WHAT TO DO: Begin your copy at the line that holds "Useful for SEO, indexing, and" and carry it through the final line of the data, writing out each line exactly and omitting pictures.

[Saved entries]
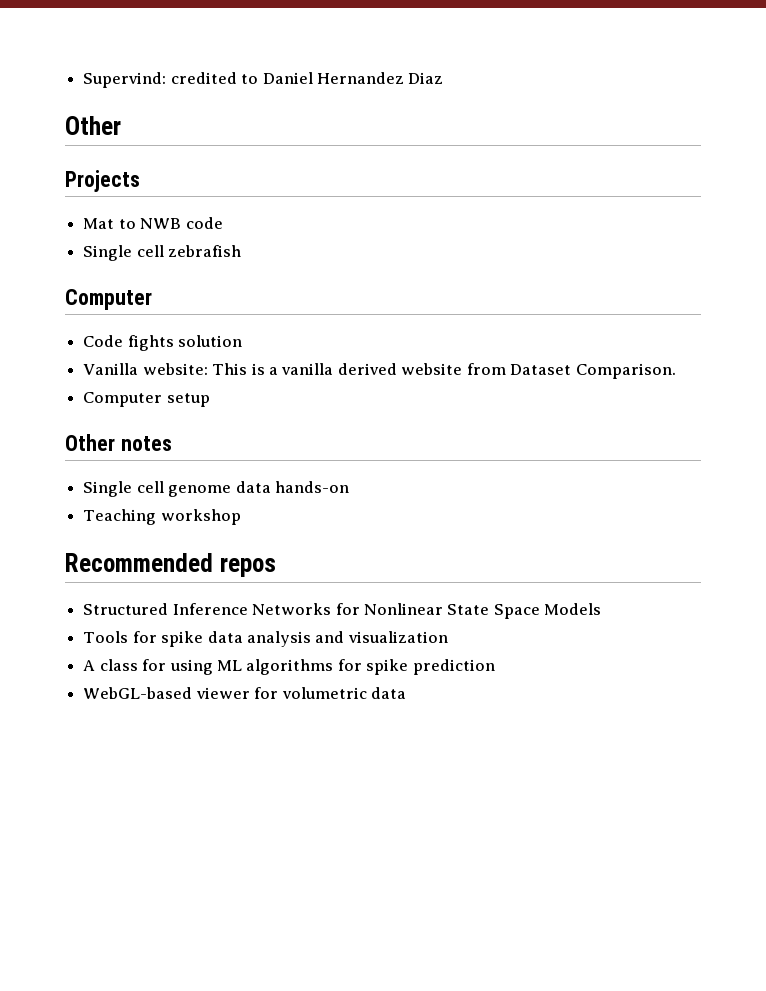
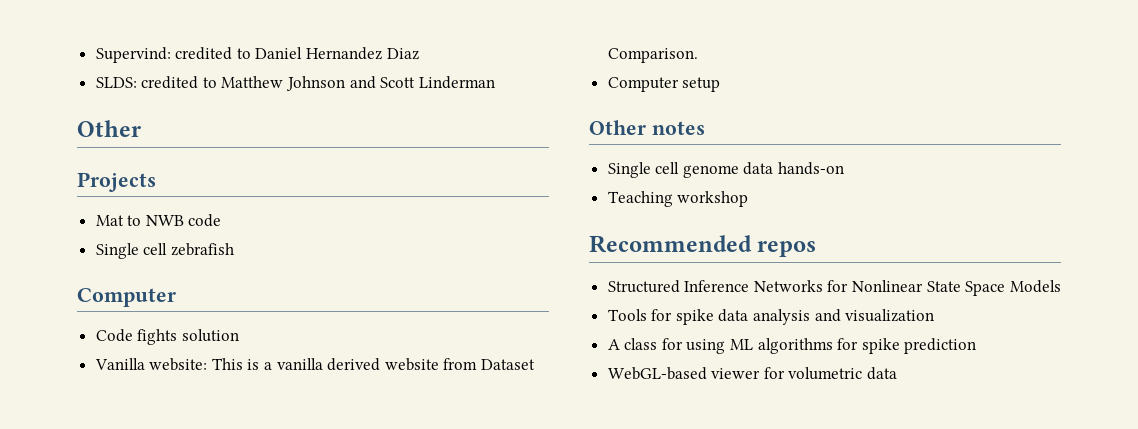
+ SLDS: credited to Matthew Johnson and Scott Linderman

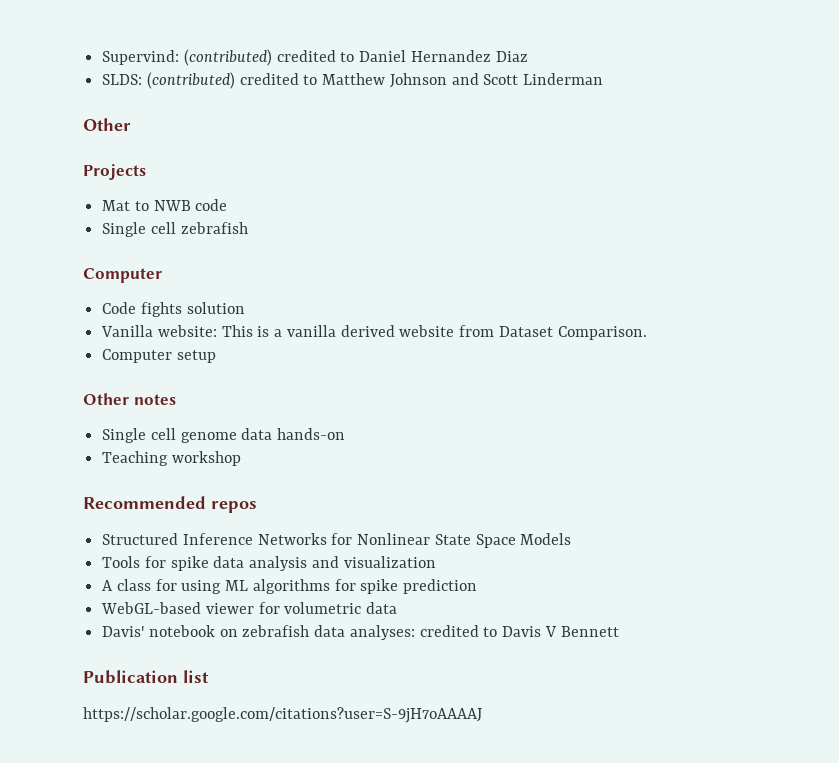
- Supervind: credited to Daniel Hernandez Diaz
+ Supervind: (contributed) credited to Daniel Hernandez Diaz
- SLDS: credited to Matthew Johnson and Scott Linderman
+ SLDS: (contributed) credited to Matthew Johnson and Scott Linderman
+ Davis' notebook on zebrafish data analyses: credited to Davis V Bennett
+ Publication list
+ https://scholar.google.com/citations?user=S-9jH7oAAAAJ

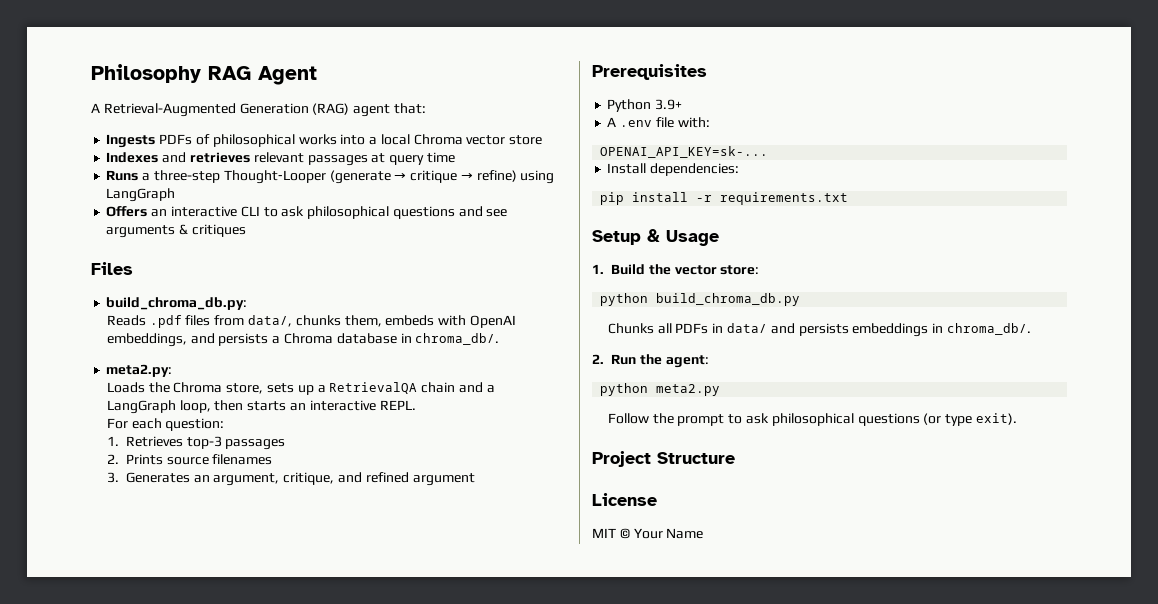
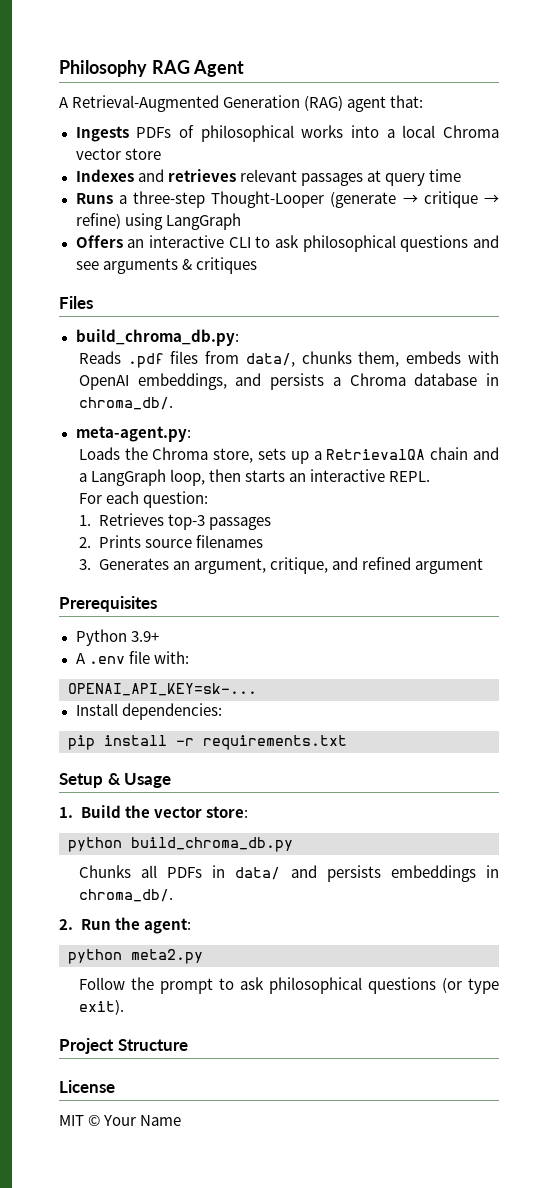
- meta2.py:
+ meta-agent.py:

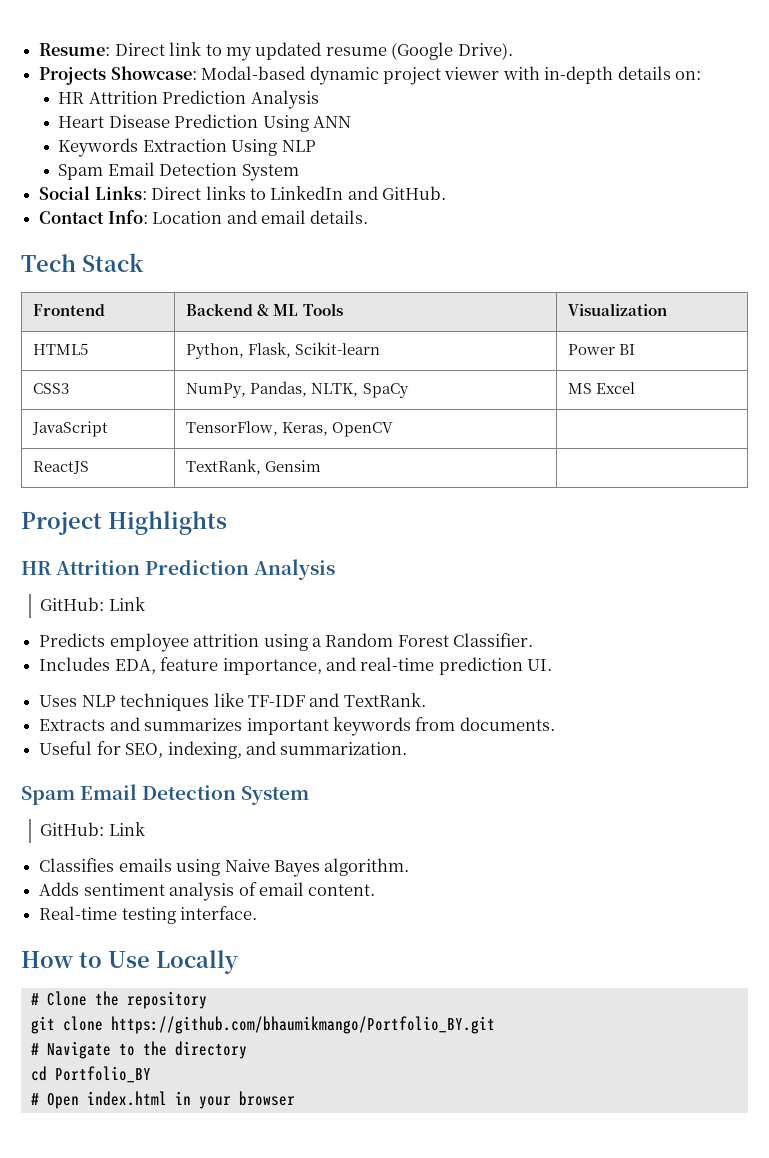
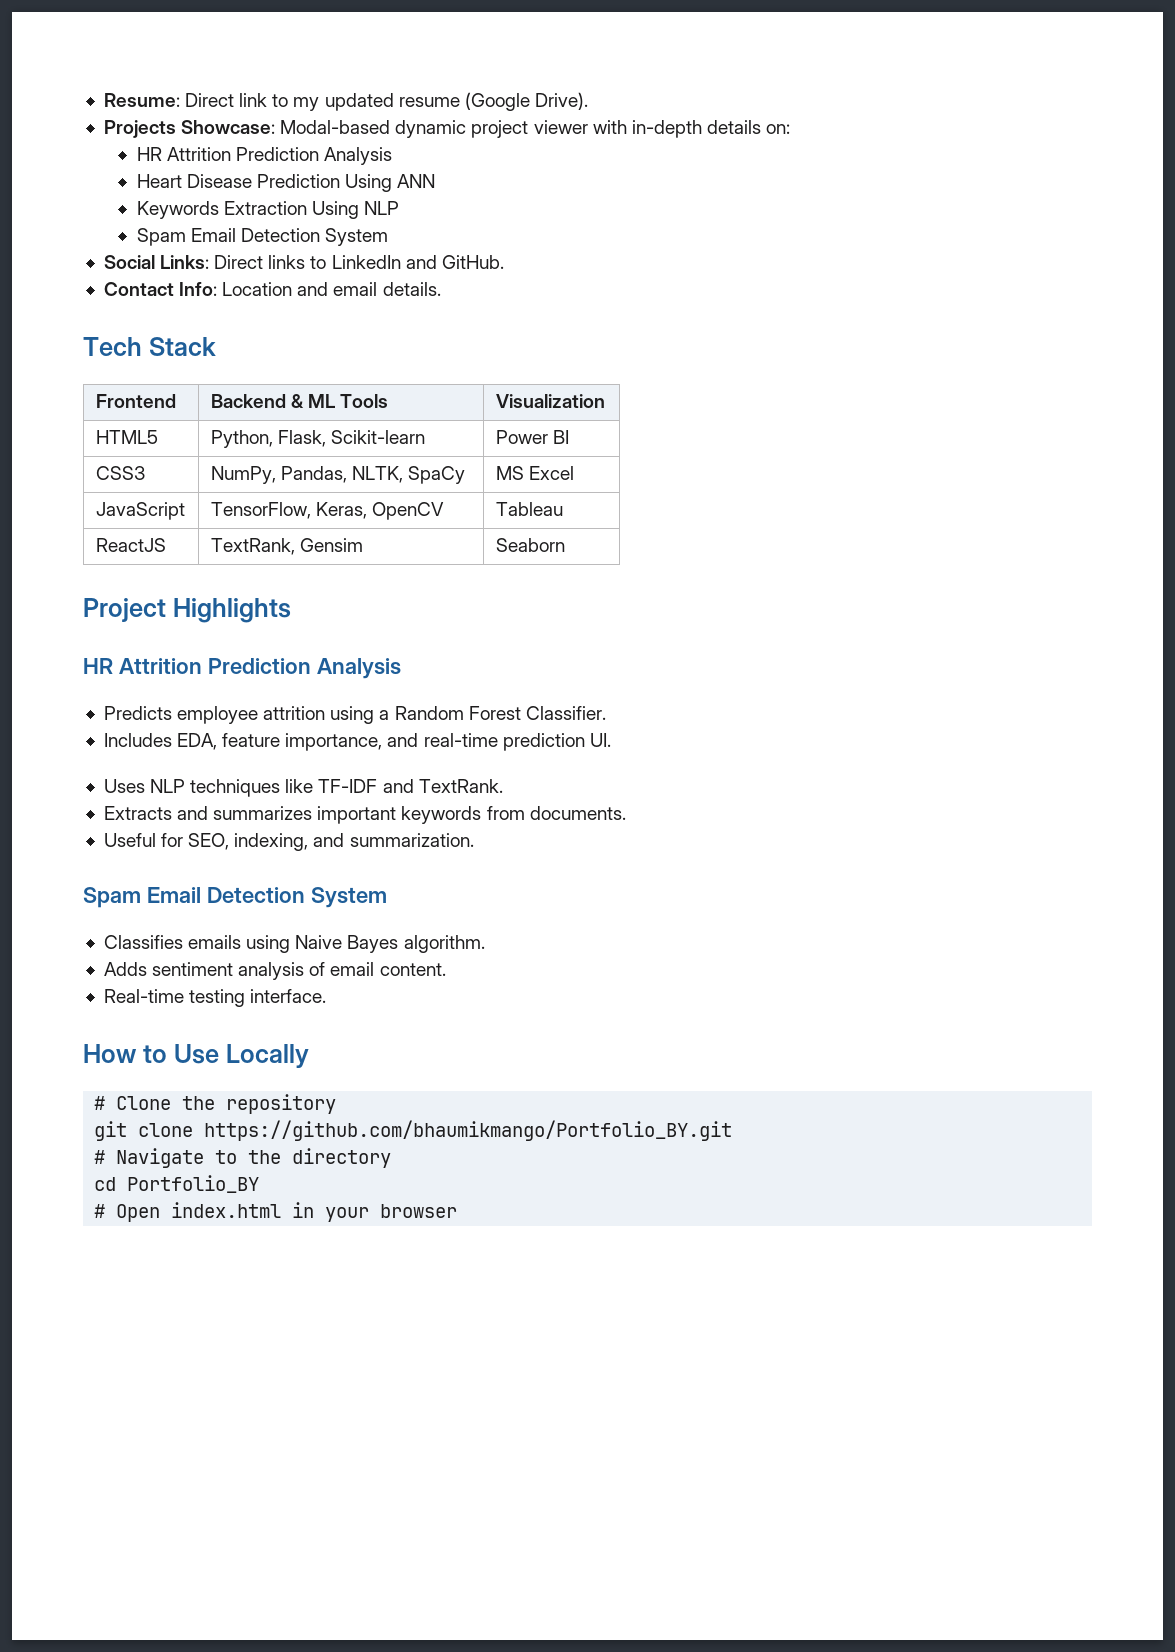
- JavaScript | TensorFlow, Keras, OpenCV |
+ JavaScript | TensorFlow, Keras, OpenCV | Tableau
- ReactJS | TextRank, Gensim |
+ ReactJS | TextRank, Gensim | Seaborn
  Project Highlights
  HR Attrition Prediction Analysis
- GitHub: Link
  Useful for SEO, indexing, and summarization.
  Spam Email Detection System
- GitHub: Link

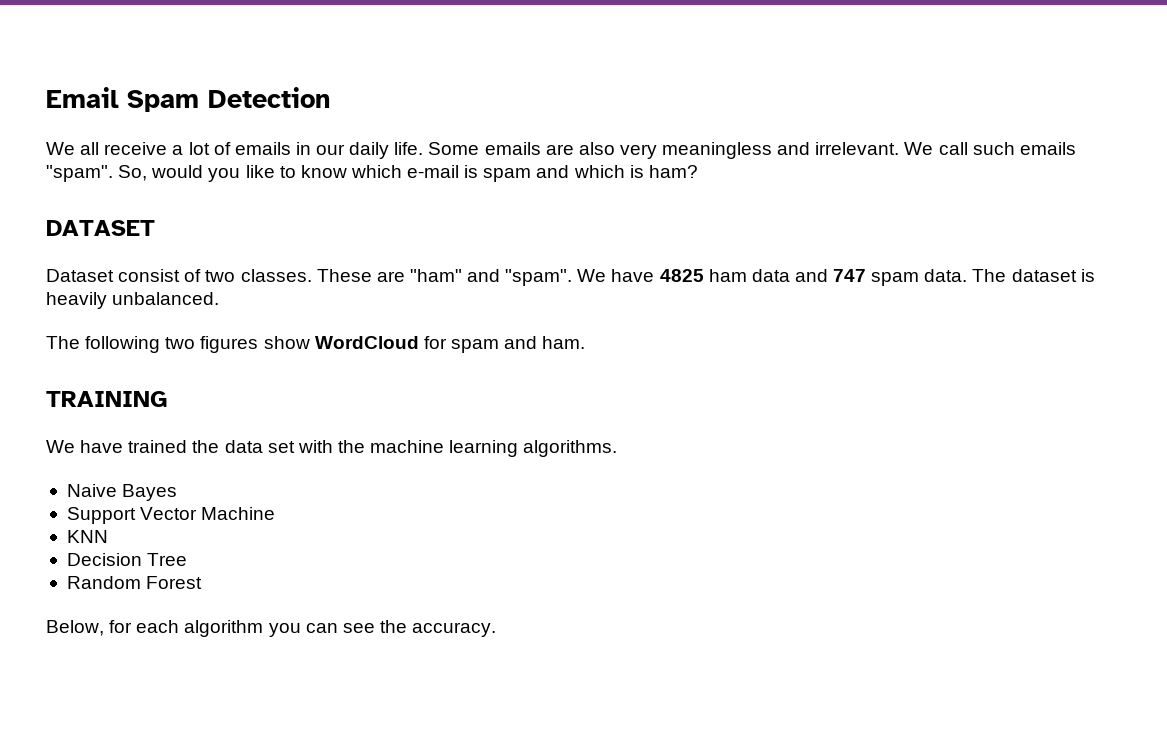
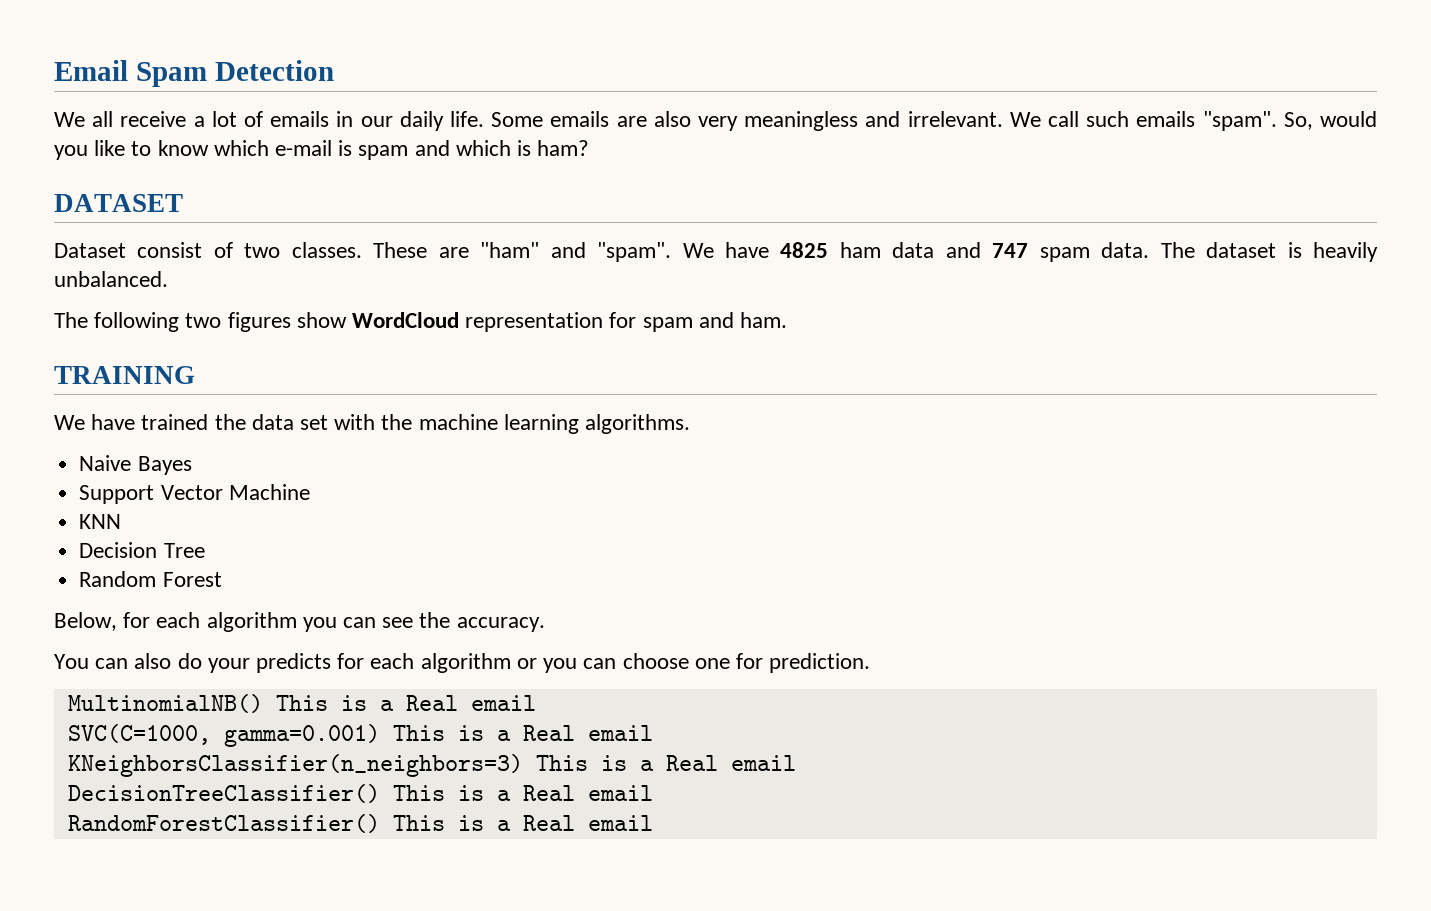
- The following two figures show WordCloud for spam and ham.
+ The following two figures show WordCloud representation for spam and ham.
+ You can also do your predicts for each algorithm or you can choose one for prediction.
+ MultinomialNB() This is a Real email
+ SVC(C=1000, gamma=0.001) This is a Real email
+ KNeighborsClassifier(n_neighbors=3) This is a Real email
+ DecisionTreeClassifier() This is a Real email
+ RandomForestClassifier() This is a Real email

RESPONSE TO THE TASK:
  Useful for SEO, indexing, and summarization.
  Spam Email Detection System
- GitHub: Link

- The following two figures show WordCloud for spam and ham.
+ The following two figures show WordCloud representation for spam and ham.
+ You can also do your predicts for each algorithm or you can choose one for prediction.
+ MultinomialNB() This is a Real email
+ SVC(C=1000, gamma=0.001) This is a Real email
+ KNeighborsClassifier(n_neighbors=3) This is a Real email
+ DecisionTreeClassifier() This is a Real email
+ RandomForestClassifier() This is a Real email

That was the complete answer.